(Extracted records)
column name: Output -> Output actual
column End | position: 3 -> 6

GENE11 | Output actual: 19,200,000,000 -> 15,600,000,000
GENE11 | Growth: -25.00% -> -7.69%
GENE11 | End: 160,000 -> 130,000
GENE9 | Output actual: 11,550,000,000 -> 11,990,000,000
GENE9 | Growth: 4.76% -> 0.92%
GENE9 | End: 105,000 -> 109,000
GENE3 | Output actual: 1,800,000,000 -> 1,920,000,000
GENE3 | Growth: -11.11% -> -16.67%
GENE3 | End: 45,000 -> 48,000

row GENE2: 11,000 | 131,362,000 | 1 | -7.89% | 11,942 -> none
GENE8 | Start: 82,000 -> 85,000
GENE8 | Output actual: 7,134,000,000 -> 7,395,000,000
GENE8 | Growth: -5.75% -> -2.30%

:: Exercise directions ::
Look through the data above for the word "column". Report each line where it occurs.

:: Solution to this exercise ::
column name: Output -> Output actual
column End | position: 3 -> 6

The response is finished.